§ **WHAT IS REQUIRED**
Scan the records that follow, and whenever a line has the word "more", copy it.

Content revision data
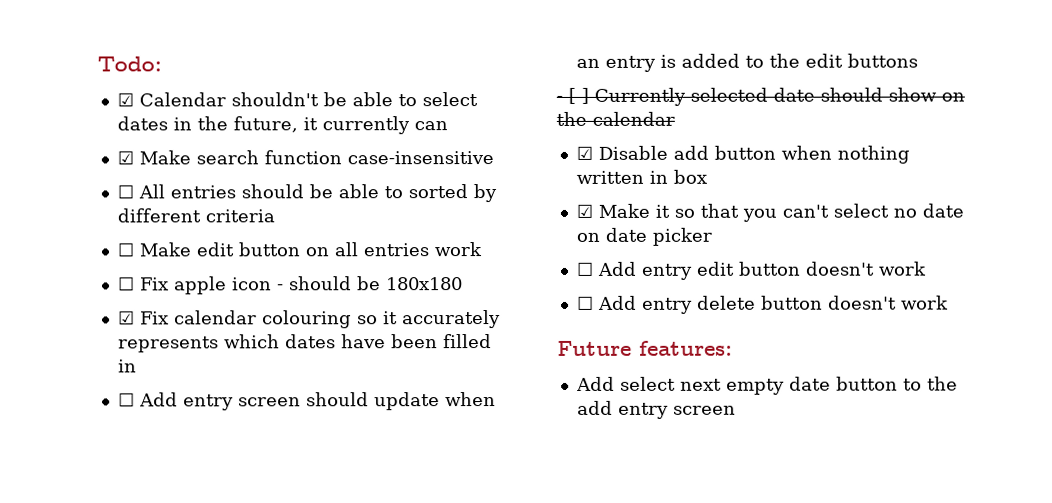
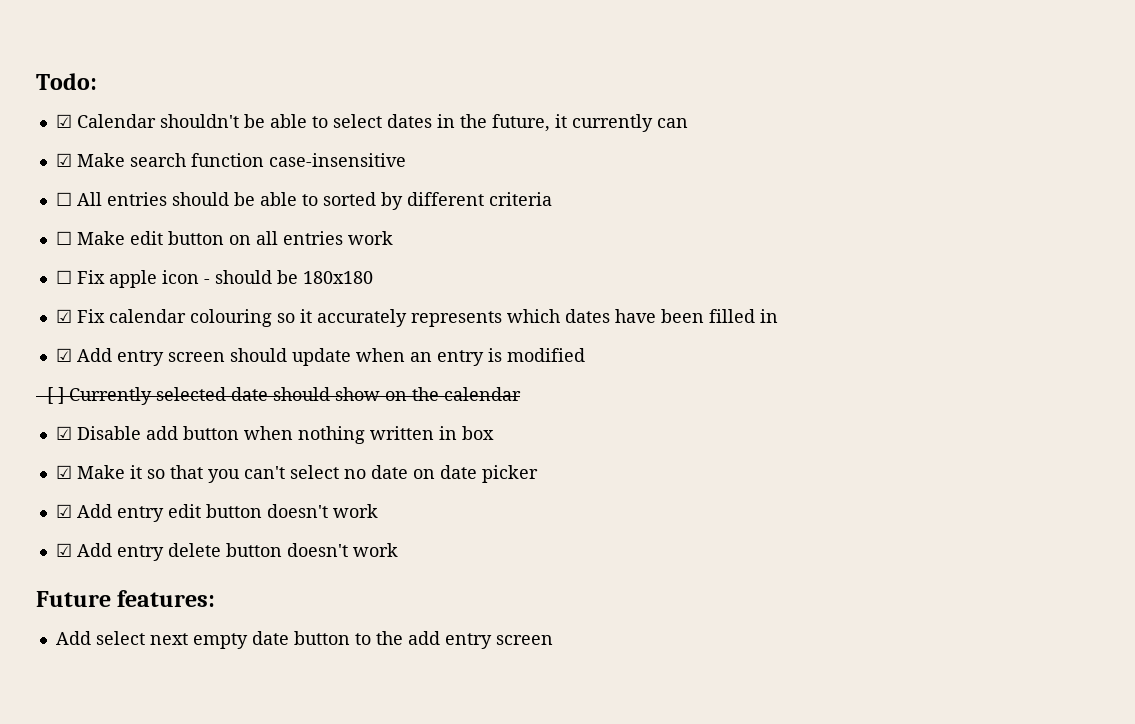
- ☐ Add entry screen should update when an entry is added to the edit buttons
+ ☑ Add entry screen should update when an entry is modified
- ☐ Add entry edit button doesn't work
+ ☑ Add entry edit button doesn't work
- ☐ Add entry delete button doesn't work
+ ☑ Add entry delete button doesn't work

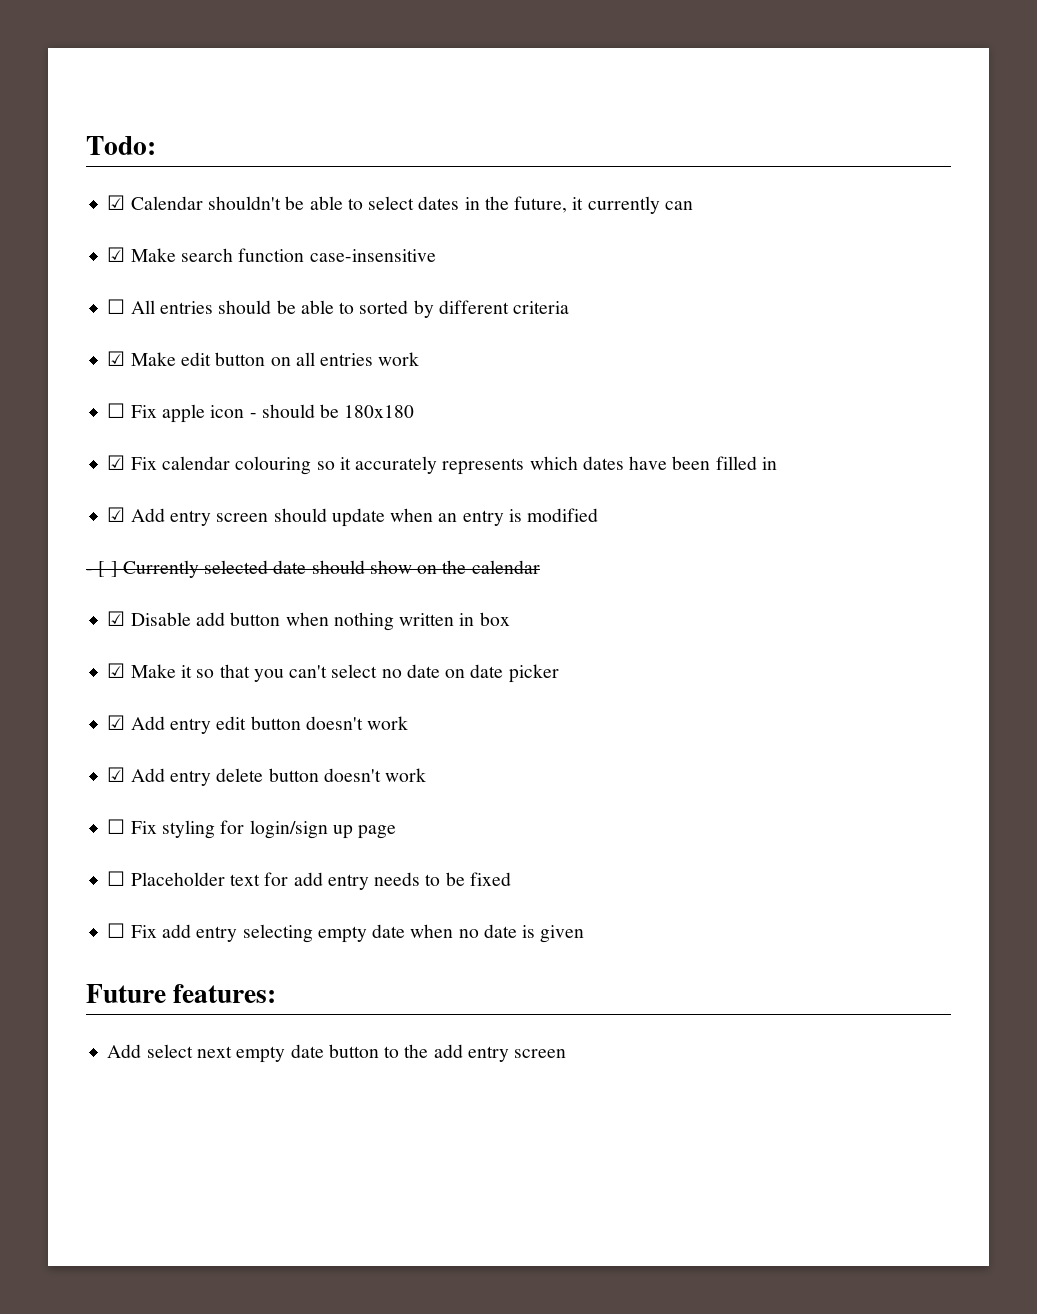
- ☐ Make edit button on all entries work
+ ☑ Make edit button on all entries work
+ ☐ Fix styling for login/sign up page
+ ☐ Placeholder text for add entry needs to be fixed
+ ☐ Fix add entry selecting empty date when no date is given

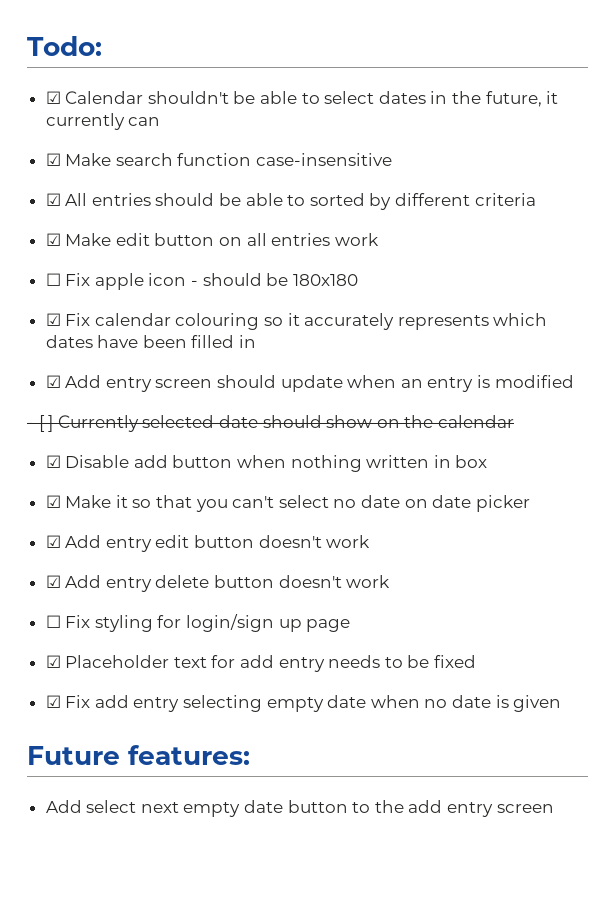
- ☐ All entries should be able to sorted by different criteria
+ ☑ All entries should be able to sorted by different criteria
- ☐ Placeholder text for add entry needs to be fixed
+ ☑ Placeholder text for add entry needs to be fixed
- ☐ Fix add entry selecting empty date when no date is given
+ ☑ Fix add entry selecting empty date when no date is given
...
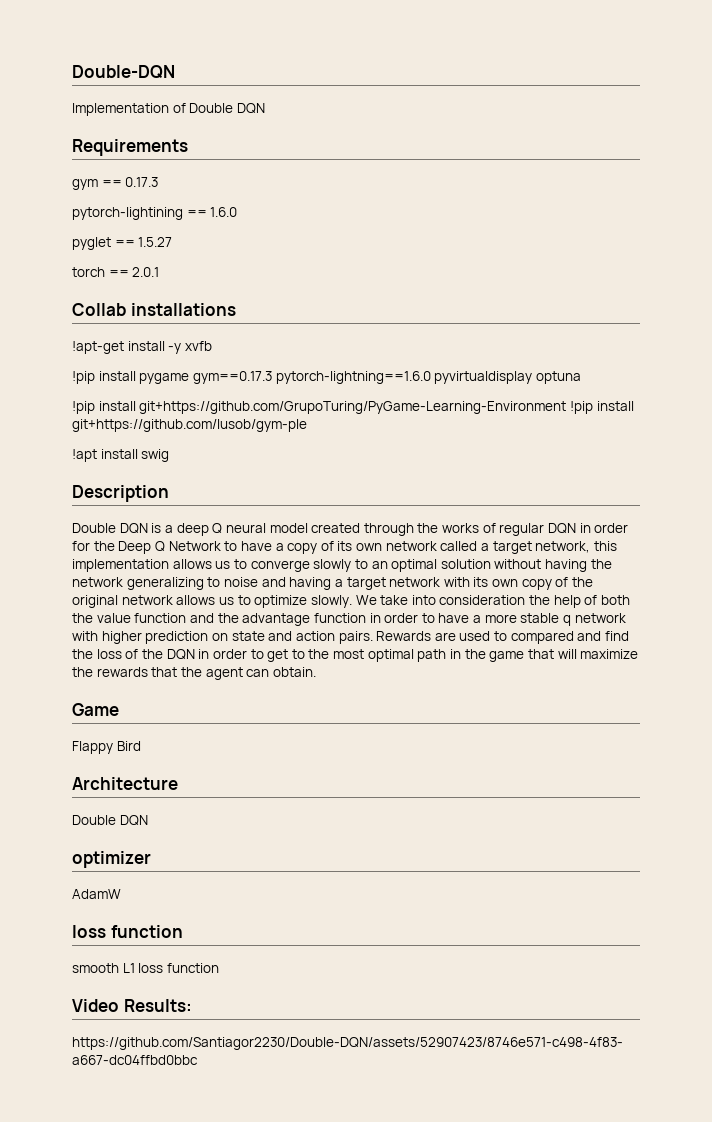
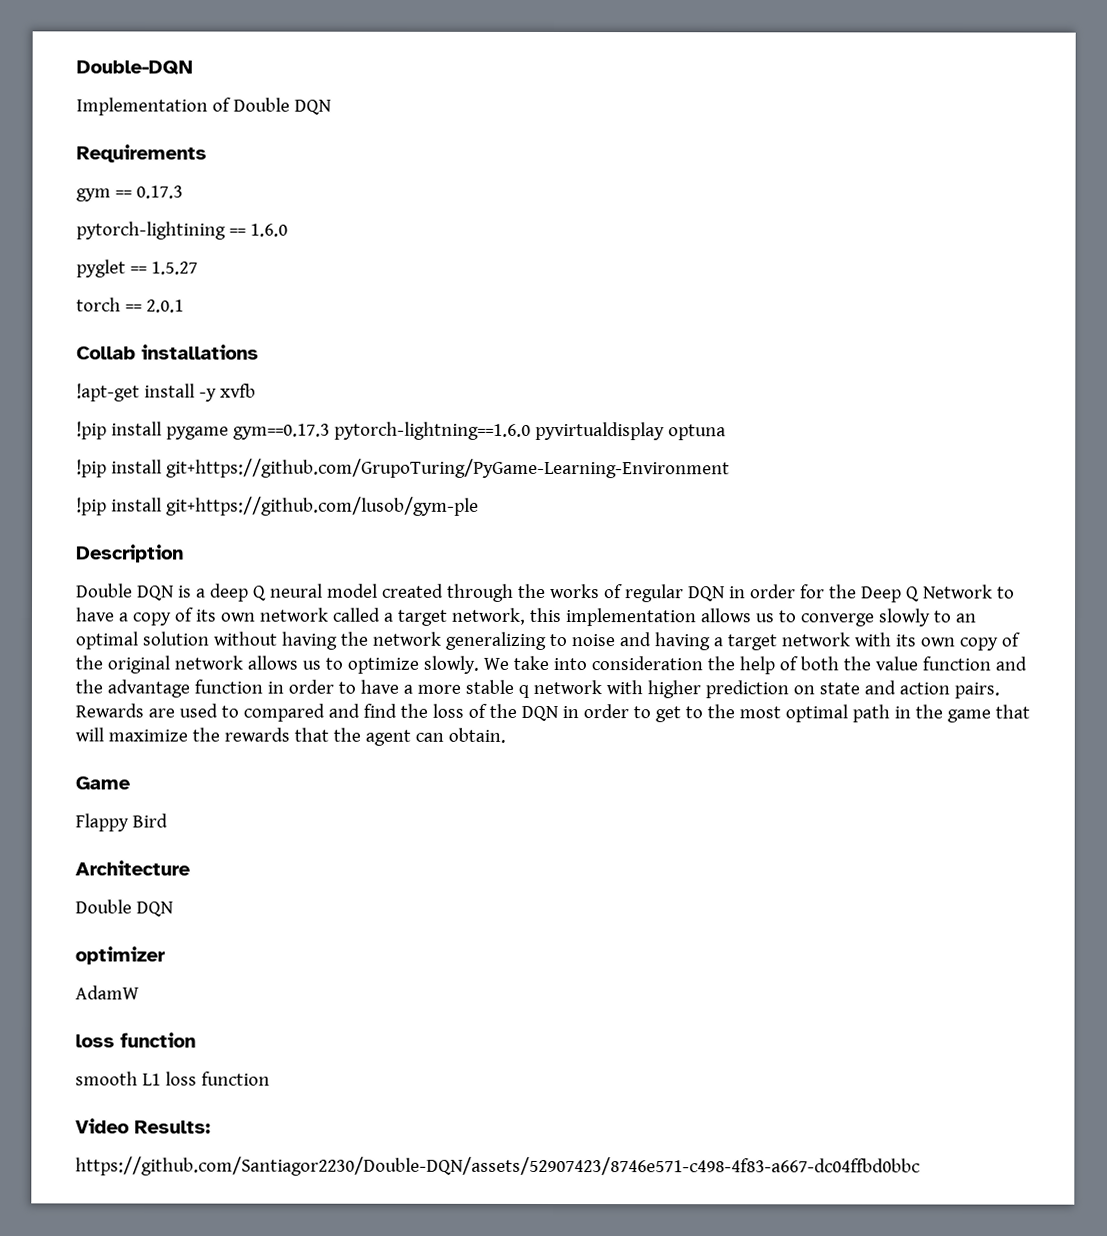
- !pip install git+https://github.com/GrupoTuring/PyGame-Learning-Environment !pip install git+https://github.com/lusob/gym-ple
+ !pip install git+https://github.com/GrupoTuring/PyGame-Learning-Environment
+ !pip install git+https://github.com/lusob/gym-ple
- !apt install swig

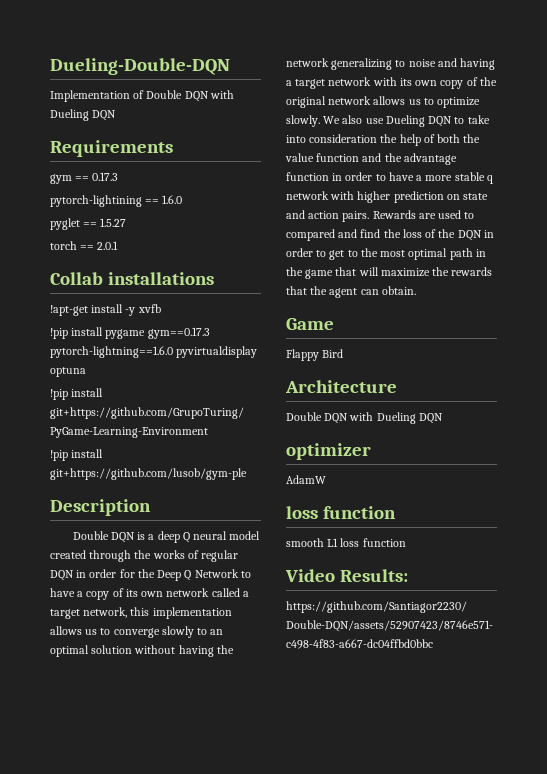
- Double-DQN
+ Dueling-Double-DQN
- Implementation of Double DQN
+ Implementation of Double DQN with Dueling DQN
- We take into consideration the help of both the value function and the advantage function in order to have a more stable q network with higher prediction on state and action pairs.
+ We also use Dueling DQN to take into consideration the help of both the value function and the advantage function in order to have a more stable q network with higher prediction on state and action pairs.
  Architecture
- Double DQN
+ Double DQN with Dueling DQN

§ **COMPLETED TASK**
- We take into consideration the help of both the value function and the advantage function in order to have a more stable q network with higher prediction on state and action pairs.
+ We also use Dueling DQN to take into consideration the help of both the value function and the advantage function in order to have a more stable q network with higher prediction on state and action pairs.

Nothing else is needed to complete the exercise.